▸ Work to be completed: What lines in the material hold the string "rgba"? Copy out each of them.

[Opening Dataset entries section]

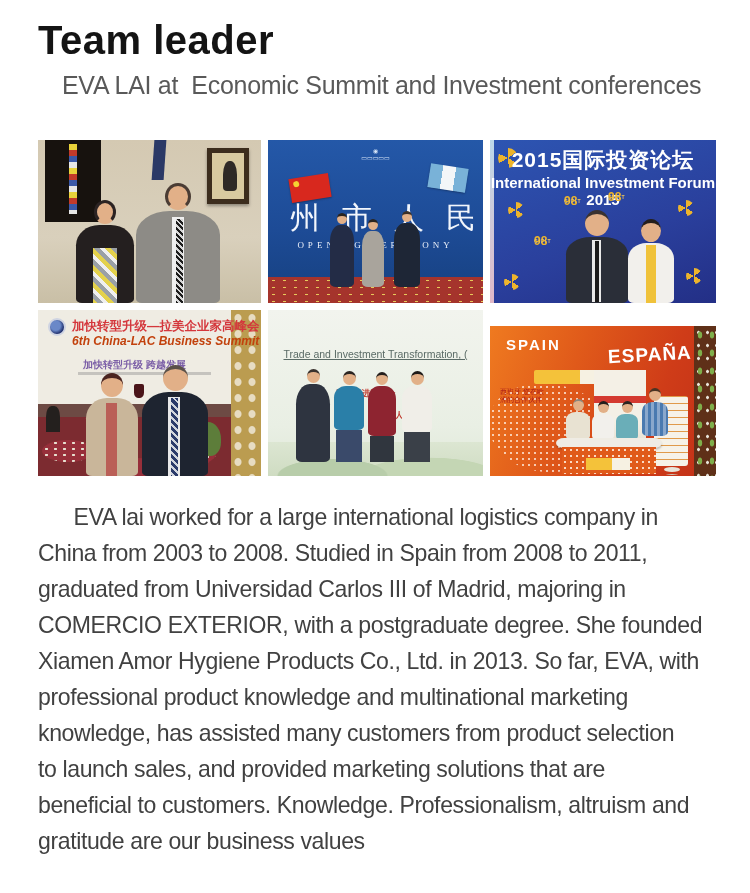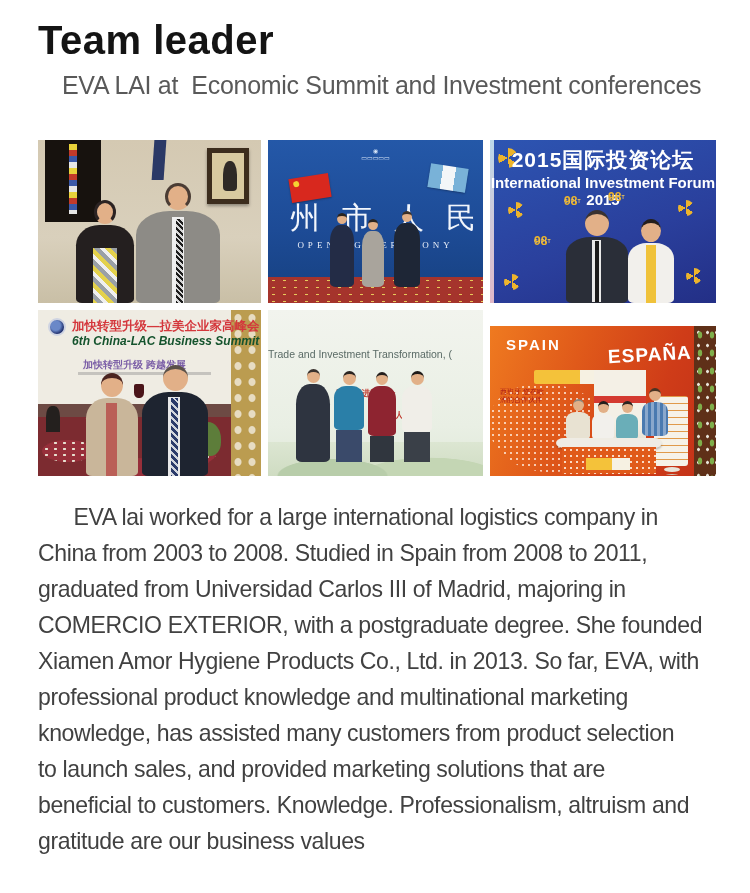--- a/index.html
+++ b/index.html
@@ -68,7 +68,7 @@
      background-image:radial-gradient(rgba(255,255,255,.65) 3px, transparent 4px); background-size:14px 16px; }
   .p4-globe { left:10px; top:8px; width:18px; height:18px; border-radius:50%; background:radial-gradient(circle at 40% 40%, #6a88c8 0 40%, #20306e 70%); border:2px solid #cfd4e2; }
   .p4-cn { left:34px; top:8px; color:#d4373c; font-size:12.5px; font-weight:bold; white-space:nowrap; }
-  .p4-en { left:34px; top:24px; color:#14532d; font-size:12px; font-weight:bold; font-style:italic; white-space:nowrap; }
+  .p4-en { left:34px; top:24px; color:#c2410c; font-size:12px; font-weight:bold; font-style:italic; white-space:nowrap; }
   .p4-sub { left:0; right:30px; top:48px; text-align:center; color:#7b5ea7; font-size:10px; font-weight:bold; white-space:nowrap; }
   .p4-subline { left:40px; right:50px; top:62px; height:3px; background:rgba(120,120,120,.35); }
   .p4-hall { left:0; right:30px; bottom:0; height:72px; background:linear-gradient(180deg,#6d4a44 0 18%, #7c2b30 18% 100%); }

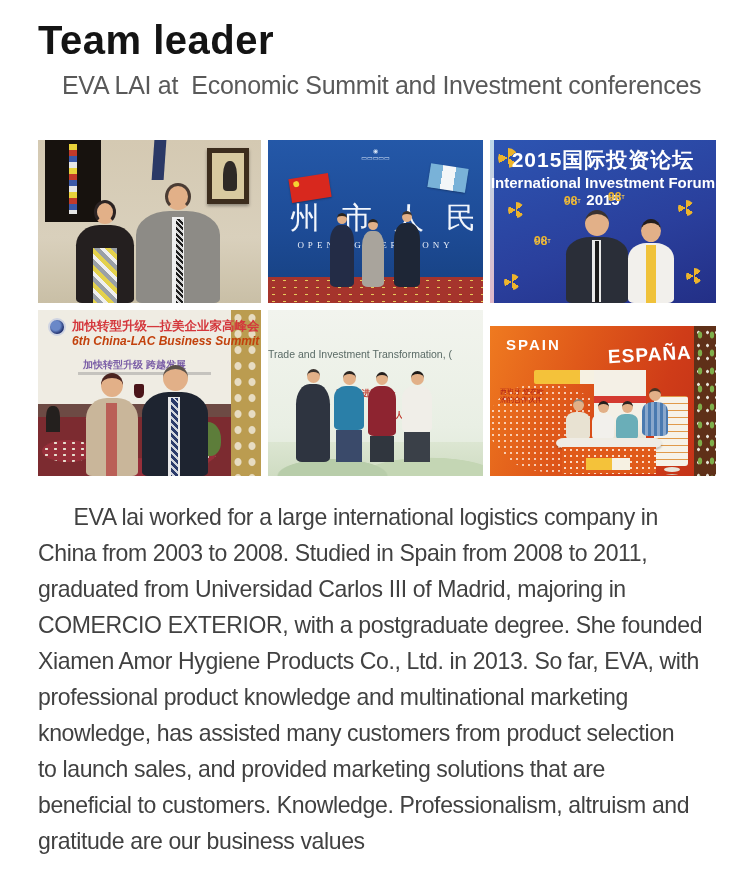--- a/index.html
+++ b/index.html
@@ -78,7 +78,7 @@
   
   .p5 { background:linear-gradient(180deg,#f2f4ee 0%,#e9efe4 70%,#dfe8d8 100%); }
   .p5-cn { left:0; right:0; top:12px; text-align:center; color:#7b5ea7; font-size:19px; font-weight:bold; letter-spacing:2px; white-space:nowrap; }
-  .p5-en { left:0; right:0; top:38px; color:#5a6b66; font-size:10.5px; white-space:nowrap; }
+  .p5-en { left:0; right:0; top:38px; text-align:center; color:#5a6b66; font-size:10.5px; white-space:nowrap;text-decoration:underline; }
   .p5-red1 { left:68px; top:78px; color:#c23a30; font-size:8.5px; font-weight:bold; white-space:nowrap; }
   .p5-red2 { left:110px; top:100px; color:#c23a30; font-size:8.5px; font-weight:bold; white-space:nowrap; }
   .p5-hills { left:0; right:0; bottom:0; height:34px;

[Closing Dataset entries section]
[Opening Dataset entries section]

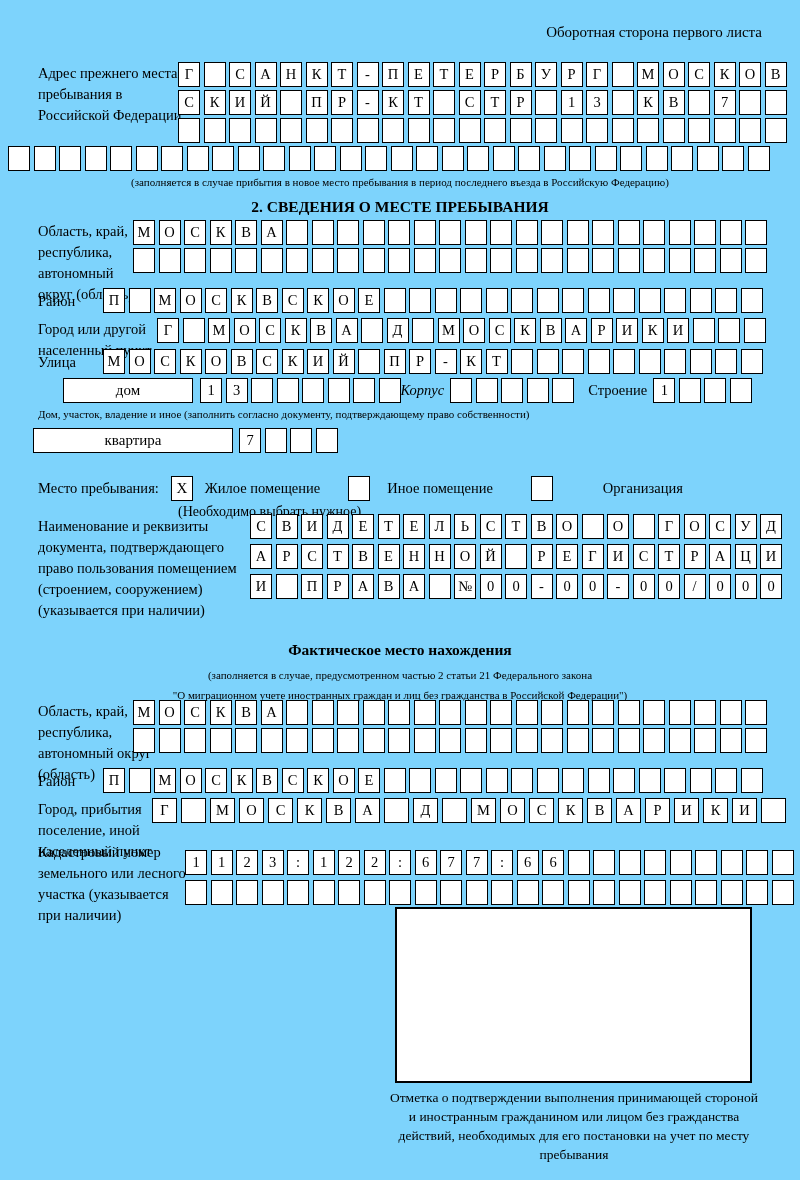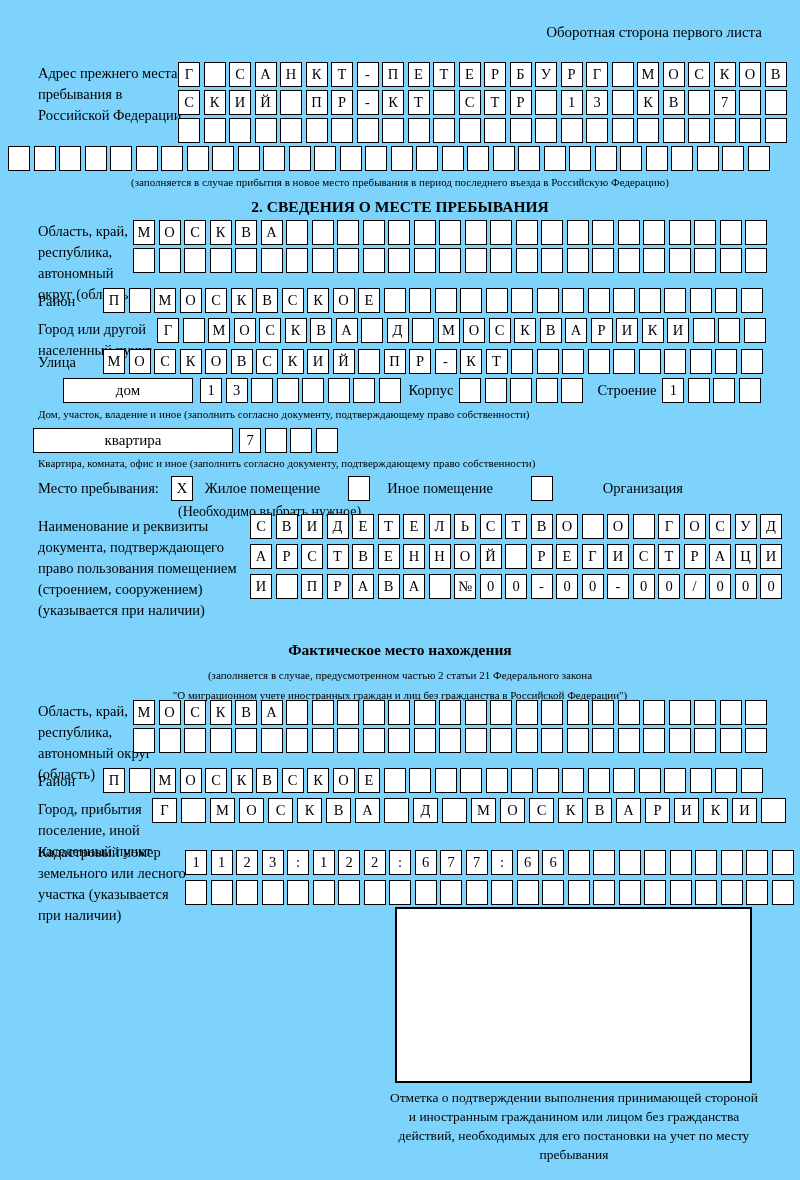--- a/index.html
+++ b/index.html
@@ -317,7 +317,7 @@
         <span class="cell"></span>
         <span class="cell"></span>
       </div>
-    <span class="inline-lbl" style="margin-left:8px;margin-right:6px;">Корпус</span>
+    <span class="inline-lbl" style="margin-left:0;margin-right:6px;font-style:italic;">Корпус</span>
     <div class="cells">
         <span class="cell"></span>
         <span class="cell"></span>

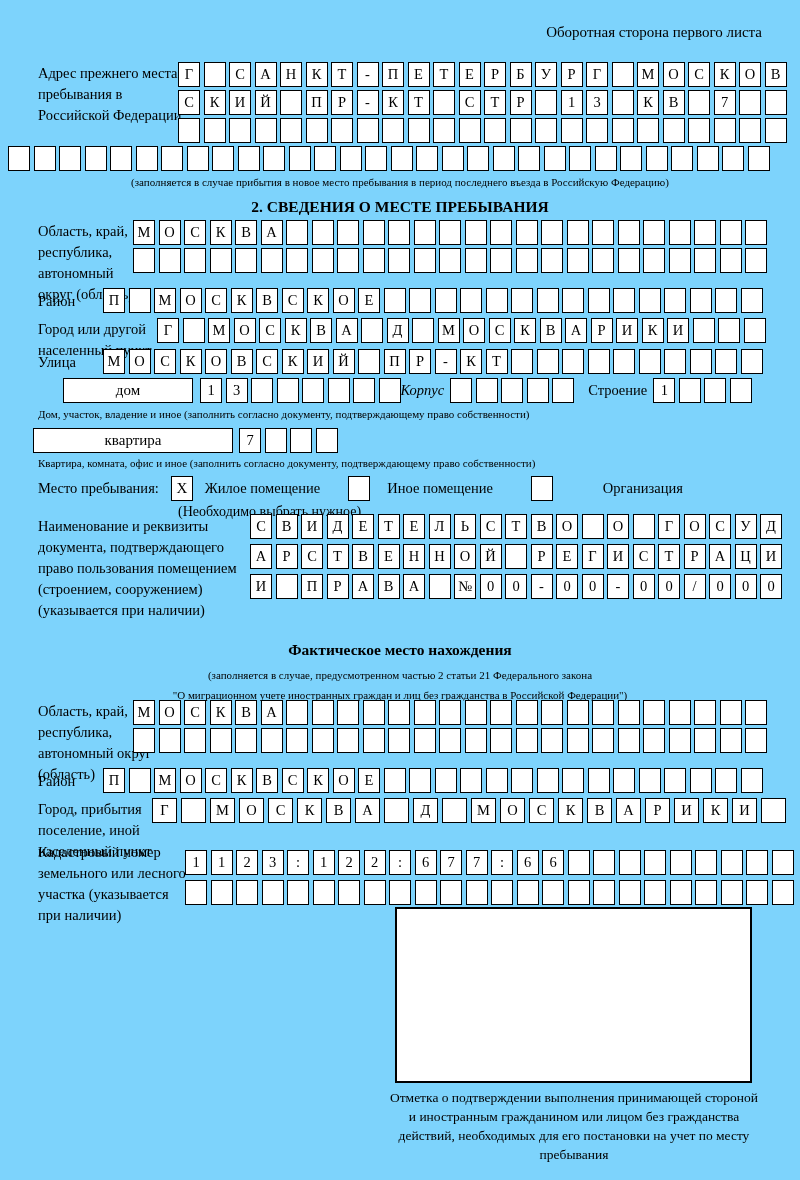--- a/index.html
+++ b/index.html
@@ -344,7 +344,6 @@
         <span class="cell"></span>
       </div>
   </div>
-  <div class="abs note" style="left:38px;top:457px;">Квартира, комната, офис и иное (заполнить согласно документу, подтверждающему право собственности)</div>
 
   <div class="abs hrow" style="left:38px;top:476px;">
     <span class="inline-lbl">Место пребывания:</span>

[Closing Dataset entries section]

▸ Answer box:
      background-image:radial-gradient(rgba(255,255,255,.65) 3px, transparent 4px); background-size:14px 16px; }
   .p4-subline { left:40px; right:50px; top:62px; height:3px; background:rgba(120,120,120,.35); }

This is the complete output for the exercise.